The issuer has filed a registration statement (including a prospectus) and a preliminary prospectus supplement with the U.S. Securities and Exchange Commission (“SEC”) for this offering to which this communication relates. Before you invest, you should read the prospectus in that registration statement, the preliminary prospectus supplement and other documents the issuer has filed with the SEC for more complete information about the issuer and this offering. You may get these documents for free by visiting the SEC web site at www.sec.gov.
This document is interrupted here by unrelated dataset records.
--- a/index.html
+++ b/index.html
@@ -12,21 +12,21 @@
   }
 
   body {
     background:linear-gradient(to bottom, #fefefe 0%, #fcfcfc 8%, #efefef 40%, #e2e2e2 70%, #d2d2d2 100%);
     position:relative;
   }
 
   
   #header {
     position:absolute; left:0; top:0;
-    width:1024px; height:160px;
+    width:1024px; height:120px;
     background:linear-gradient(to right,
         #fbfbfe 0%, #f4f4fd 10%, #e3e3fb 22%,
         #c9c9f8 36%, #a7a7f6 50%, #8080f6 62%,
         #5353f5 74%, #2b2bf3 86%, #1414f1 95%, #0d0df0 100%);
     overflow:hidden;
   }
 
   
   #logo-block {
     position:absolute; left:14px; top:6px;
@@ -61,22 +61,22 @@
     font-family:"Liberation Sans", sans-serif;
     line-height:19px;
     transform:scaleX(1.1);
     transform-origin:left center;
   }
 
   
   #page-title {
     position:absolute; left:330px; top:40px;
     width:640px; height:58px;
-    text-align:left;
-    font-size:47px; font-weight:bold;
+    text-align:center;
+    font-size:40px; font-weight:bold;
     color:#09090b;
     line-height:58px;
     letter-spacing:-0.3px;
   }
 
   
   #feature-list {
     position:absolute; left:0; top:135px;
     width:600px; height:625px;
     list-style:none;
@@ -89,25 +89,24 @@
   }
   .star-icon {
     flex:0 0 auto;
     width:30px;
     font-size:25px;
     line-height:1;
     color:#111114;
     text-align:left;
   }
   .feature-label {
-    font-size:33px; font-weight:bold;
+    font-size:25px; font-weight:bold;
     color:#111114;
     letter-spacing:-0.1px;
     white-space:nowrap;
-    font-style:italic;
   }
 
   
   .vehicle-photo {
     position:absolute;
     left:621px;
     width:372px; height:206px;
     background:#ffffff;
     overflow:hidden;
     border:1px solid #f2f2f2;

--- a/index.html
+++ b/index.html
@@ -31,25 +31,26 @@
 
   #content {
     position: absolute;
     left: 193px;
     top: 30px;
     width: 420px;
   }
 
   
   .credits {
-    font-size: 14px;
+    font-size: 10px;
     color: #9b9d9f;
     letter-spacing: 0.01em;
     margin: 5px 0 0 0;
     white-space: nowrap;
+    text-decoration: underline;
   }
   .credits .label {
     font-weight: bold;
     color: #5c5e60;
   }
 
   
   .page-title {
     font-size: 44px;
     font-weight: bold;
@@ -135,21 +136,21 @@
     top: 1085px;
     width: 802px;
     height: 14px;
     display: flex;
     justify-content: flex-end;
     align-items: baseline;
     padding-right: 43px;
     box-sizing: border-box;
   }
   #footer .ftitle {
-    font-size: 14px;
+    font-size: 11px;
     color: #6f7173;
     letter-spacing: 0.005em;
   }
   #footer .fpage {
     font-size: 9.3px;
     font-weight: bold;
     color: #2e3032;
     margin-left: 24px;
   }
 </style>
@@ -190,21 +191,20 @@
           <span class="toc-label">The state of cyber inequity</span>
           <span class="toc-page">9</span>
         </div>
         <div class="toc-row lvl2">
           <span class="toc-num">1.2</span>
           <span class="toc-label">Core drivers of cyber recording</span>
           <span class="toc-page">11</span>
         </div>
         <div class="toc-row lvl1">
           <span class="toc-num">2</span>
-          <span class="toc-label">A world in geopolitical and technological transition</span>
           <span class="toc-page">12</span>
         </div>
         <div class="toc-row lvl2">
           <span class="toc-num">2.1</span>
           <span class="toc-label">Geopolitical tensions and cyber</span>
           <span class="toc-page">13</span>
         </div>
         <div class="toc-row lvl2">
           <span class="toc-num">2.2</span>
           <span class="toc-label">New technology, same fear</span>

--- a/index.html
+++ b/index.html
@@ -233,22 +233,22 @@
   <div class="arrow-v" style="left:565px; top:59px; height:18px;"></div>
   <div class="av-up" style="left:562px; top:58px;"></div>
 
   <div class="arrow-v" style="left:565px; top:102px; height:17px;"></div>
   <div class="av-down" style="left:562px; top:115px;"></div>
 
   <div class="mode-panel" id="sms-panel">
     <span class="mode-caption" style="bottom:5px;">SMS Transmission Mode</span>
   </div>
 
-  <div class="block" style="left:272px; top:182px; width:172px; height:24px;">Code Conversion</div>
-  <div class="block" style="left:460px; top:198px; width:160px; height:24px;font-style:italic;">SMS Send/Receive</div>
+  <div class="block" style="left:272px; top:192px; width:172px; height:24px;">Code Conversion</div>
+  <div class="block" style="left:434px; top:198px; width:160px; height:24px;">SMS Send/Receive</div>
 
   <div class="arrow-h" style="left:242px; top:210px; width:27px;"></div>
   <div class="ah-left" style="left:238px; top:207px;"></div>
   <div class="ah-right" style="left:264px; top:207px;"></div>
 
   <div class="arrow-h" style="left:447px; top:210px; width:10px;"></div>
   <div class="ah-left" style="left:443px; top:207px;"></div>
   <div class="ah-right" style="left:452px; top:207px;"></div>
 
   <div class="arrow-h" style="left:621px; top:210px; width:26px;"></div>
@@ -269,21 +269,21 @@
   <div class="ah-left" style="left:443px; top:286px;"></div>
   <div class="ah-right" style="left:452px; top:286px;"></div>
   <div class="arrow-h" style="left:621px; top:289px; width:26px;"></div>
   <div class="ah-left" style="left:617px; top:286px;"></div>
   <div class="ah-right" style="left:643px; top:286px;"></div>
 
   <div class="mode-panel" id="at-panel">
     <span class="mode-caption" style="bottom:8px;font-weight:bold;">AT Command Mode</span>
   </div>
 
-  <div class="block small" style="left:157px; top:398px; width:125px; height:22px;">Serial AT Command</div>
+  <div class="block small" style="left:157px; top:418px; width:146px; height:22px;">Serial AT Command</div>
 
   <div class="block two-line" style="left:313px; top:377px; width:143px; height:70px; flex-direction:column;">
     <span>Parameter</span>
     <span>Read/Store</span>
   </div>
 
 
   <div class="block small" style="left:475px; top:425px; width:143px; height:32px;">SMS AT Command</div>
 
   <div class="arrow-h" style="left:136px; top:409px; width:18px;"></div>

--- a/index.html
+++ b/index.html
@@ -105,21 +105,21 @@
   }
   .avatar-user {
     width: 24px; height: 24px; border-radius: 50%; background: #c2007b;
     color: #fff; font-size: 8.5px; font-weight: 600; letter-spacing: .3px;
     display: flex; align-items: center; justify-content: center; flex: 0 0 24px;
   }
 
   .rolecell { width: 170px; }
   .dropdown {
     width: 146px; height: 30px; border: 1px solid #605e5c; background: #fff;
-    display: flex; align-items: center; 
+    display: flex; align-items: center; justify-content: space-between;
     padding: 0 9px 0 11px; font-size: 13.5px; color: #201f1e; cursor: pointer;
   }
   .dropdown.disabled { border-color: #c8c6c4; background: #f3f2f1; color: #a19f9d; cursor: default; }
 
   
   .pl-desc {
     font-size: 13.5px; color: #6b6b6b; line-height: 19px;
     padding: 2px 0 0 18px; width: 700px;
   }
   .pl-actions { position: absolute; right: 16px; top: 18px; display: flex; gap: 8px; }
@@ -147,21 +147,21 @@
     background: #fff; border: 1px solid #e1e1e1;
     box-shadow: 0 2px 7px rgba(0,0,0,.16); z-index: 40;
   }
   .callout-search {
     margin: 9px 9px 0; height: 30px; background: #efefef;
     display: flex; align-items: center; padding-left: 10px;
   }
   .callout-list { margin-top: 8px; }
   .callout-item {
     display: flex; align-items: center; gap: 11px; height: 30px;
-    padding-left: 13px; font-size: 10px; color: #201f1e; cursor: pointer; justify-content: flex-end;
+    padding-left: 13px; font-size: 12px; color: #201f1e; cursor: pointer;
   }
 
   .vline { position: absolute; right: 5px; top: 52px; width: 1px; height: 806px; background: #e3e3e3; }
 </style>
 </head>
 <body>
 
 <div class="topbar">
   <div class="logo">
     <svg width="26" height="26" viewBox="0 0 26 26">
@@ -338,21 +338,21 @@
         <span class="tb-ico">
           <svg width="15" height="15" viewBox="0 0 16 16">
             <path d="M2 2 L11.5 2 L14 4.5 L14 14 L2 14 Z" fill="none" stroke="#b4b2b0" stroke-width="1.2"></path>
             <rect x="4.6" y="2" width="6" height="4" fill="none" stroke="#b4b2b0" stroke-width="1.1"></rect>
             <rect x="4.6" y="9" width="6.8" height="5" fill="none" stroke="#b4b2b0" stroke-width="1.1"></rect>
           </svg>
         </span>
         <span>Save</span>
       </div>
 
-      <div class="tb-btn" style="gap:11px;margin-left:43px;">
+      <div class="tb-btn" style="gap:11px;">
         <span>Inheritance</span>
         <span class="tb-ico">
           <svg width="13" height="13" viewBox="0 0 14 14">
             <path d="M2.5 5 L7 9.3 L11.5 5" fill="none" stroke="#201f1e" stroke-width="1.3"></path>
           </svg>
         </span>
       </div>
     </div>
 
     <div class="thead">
Alternatively, the issuer, the underwriter or any dealer participating in the offering will arrange to send you the prospectus, the preliminary prospectus supplement and, when available, the final prospectus supplement if you request it by calling J.P. Morgan Securities LLC at 1-212-834-4533 (toll free), BofA Securities, Inc. at 1-800-294-1322 (toll free), Barclays Capital Inc. at 1-888-603-5847 (toll free), Citigroup Global Markets Inc. at 1-800-846-5200 (toll free) and Wells Fargo Securities, LLC at +1-800-645-3751 (toll free).

ANY DISCLAIMERS OR OTHER NOTICES THAT MAY APPEAR BELOW ARE NOT APPLICABLE TO THIS COMMUNICATION AND SHOULD BE DISREGARDED. SUCH DISCLAIMERS OR OTHER NOTICES WERE AUTOMATICALLY GENERATED AS A RESULT OF THIS COMMUNICATION BEING SENT VIA BLOOMBERG OR ANOTHER EMAIL SYSTEM.